-- RECORDS SUPPLIED follows --

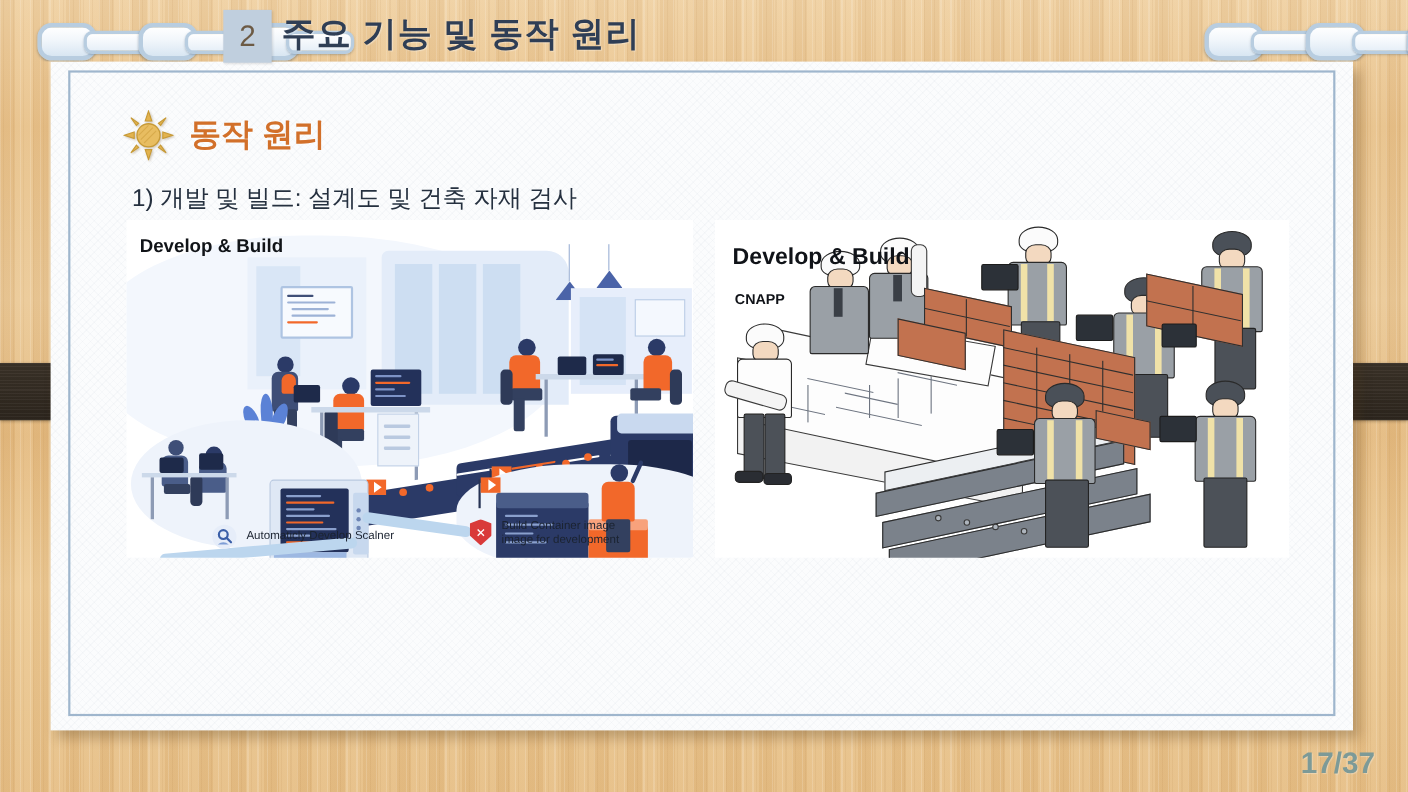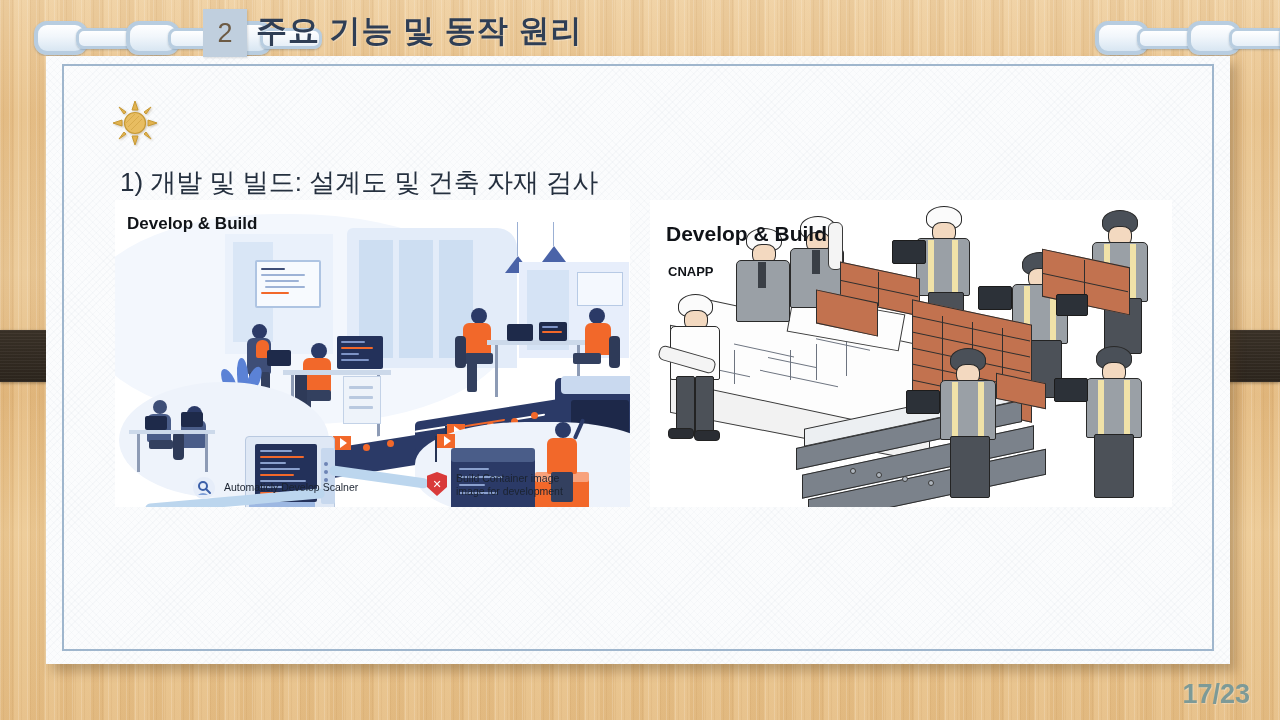--- a/index.html
+++ b/index.html
@@ -103,21 +103,21 @@
     display:flex;align-items:center;gap:14px;
   }
   #sun-icon{position:relative;width:46px;height:46px;}
   #sun-icon svg{display:block;filter:drop-shadow(1px 1px 1px rgba(120,90,40,.35));}
   #section-heading-text{
     font-size:29px;font-weight:bold;color:#d2702a;
     text-shadow:1px 1px 1px rgba(255,255,255,.5);
   }
   #bullet-line{
     position:absolute;left:120px;top:165px;
-    font-size:26px;color:#25303f;white-space:nowrap;
+    font-size:22px;color:#25303f;white-space:nowrap;
   }
 
   
   #left-figure{
     position:absolute;left:115px;top:200px;width:515px;height:307px;
     background:#ffffff;overflow:hidden;
   }
   #left-figure-title{
     position:absolute;left:12px;top:14px;
     font-size:17px;font-weight:bold;color:#111418;z-index:6;
@@ -244,20 +244,21 @@
         <polygon points="45,23 36,20 36,26"></polygon>
         <polygon points="7,7 14,12 12,14"></polygon>
         <polygon points="39,7 32,12 34,14"></polygon>
         <polygon points="7,39 12,32 14,34"></polygon>
         <polygon points="39,39 34,32 32,34"></polygon>
       </g>
       <circle cx="23" cy="23" r="10.5" fill="#e8bd61" stroke="#c79a36" stroke-width="1.2"></circle>
       <path d="M16 27 L27 16 M19 30 L30 19 M14 23 L23 14" stroke="#d8ab4c" stroke-width="1" fill="none"></path>
     </svg>
   </span>
+  <span id="section-heading-text">동작 원리</span>
 </div>
 <div id="bullet-line">1)  개발 및 빌드: 설계도 및 건축 자재 검사</div>
 
 <div id="left-figure">
   <div id="left-figure-title">Develop &amp; Build</div>
 
   <div class="lf-bg-blob" style="left:-30px;top:14px;width:430px;height:210px;background:#f3f7fd;border-radius:46% 54% 50% 50%;"></div>
   <div class="office-wall" style="left:232px;top:28px;width:170px;height:140px;background:#e3ecf9;border-radius:6px 20px 0 0;"></div>
   <div class="win" style="left:244px;top:40px;width:34px;height:118px;"></div>
   <div class="win" style="left:284px;top:40px;width:34px;height:118px;"></div>
@@ -530,13 +531,13 @@
 
   <div class="helmet helmet-dark" style="left:446px;top:146px;width:34px;height:22px;"></div>
   <div class="face" style="left:452px;top:162px;width:22px;height:18px;"></div>
   <div class="body-gray" style="left:436px;top:178px;width:54px;height:58px;"></div>
   <div class="vest-stripe" style="left:448px;top:180px;width:6px;height:54px;"></div>
   <div class="vest-stripe" style="left:474px;top:180px;width:6px;height:54px;"></div>
   <div class="pants" style="left:444px;top:234px;width:38px;height:62px;"></div>
   <div class="scanner" style="left:404px;top:178px;width:32px;height:22px;"></div>
 </div>
 
-<div id="page-number">17/23</div>
+<div id="page-number">17/37</div>
 
 </body></html>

-- RECORDS SUPPLIED concluded --

### EXERCISE PROMPT
Using the records above, find and show each line with the string "absolute".

### SOLVED EXERCISE
     position:absolute;left:120px;top:165px;
     position:absolute;left:115px;top:200px;width:515px;height:307px;
     position:absolute;left:12px;top:14px;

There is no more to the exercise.